2.2 OXIDs and Object Exporters

Although an IPID from a logical perspective semantically determines the server, object and interface to which a particular call should be directed, it does not by itself indicate the binding information necessary to actually carry out an invocation.

The protocol represents this "how-to" communication information in a 64-bit value called an object exporter identifier, otherwise known as an OXID.  Conceptually, an OXID can be thought of as an implementation scope for an object, which may be a whole machine, a given process, a thread within that process, or other more esoteric implementation scope, but the exact definition of such scopes has no bearing on the protocol itself. Data structures in each Object Exporter keep track of the IPIDs exported and imported by that Object Exporter.

A given machine at any moment may support several OXIDs; however there is always a unique OXID Resolver service per machine which coordinates the management of all the OXIDs on the machine. The OXID Resolver typically (but not necessarily) resides at well-known ports (or endpoints, depending on your terminology -- one per protocol, of course) on the machine. It supports a DCE RPC interface known as IOXIDResolver, described in Section 5.2.

An OXID is used to determine the RPC string bindings that allow calls to reach their target IPID. Before making a call, the calling process must translate an OXID into a set of bindings that the underlying RPC implementation understands. It accomplishes this by maintaining a cache of these mappings.

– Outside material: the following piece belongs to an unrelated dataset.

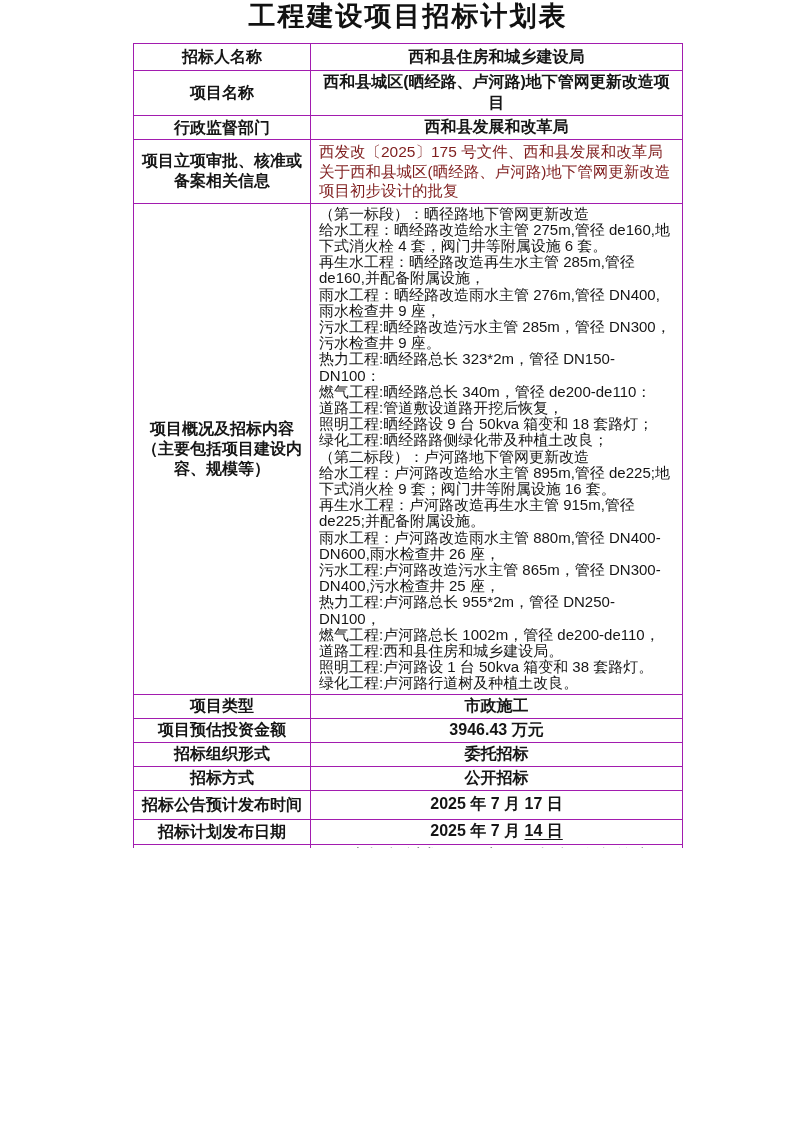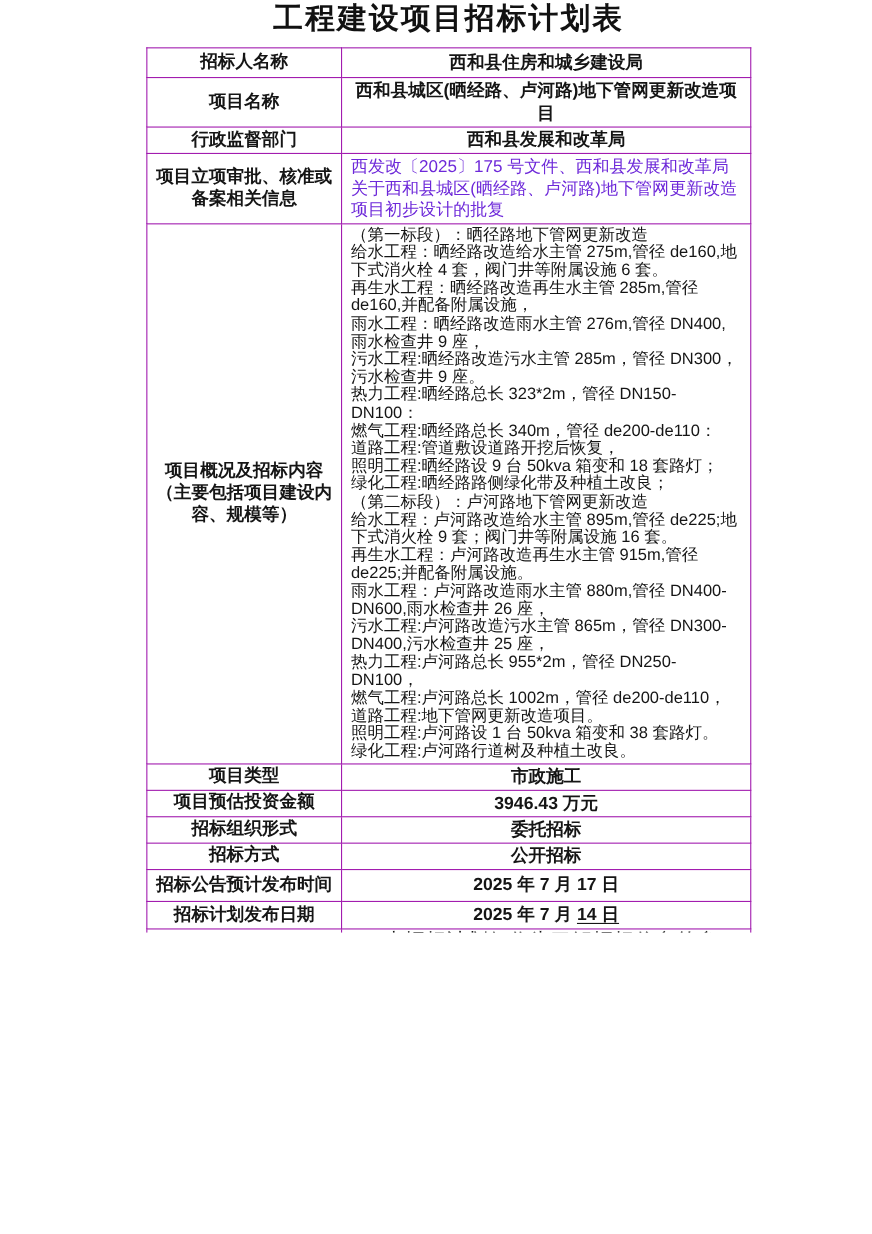"西发改〔2025〕175" td.val-left { color: #6d28d9 -> #7f1d1d }
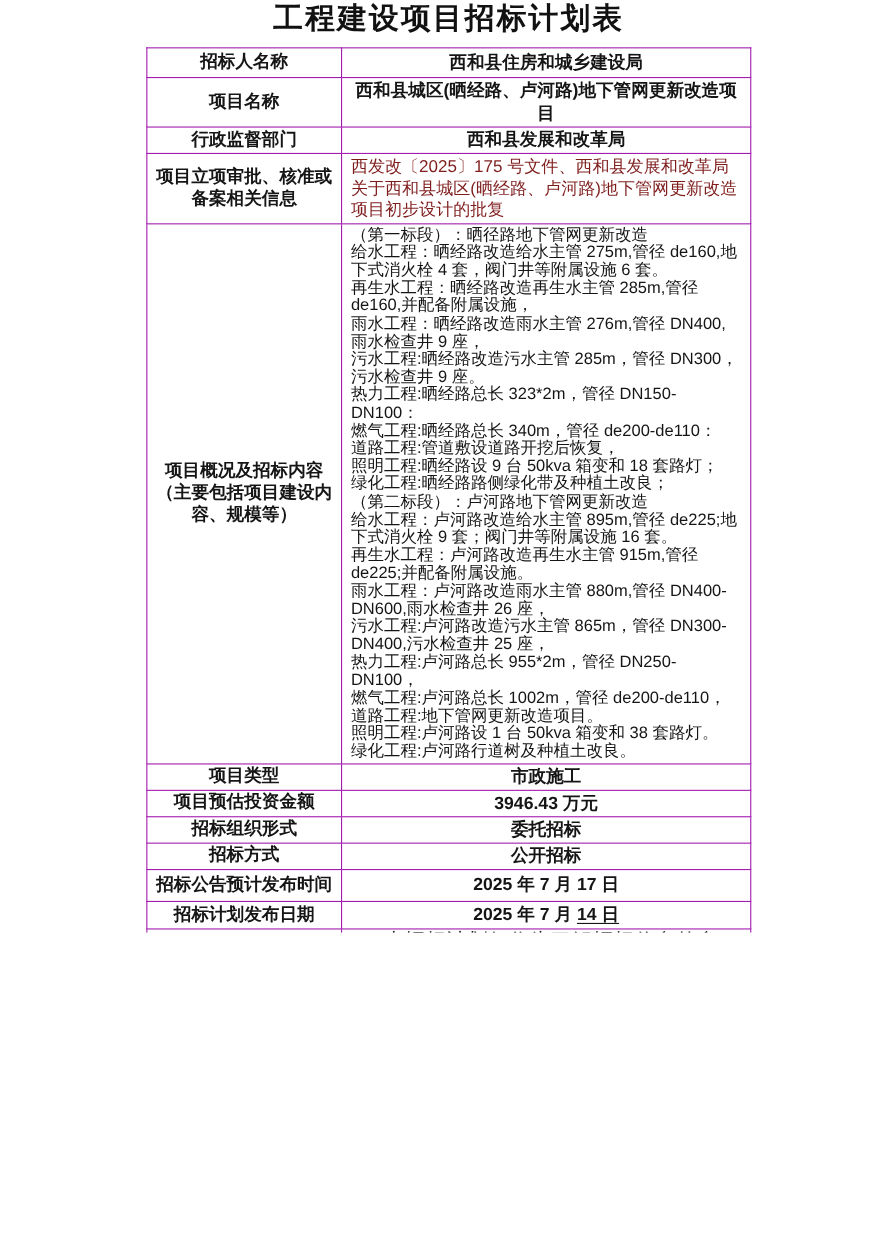"道路工程:地下管网更新改造项目。" div { text: :地下管网更新改造项目 -> :西和县住房和城乡建设局 }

When the destination application receives an object Reference it checks to see if it recognizes the OXID. If it does not, then it asks the OXID Resolver  which scopes the OXID specified in the object reference  for the translation, and saves the resulting set of string bindings in a local table that maps OXIDs to string bindings.

Associated with each OXID (ie each Object Exporter) is COM object termed an "OXID object." OXID objects implement (at least) the IRemUnknown interface, a COM  interface through which remote management of reference counts and requests for interfaces are returned.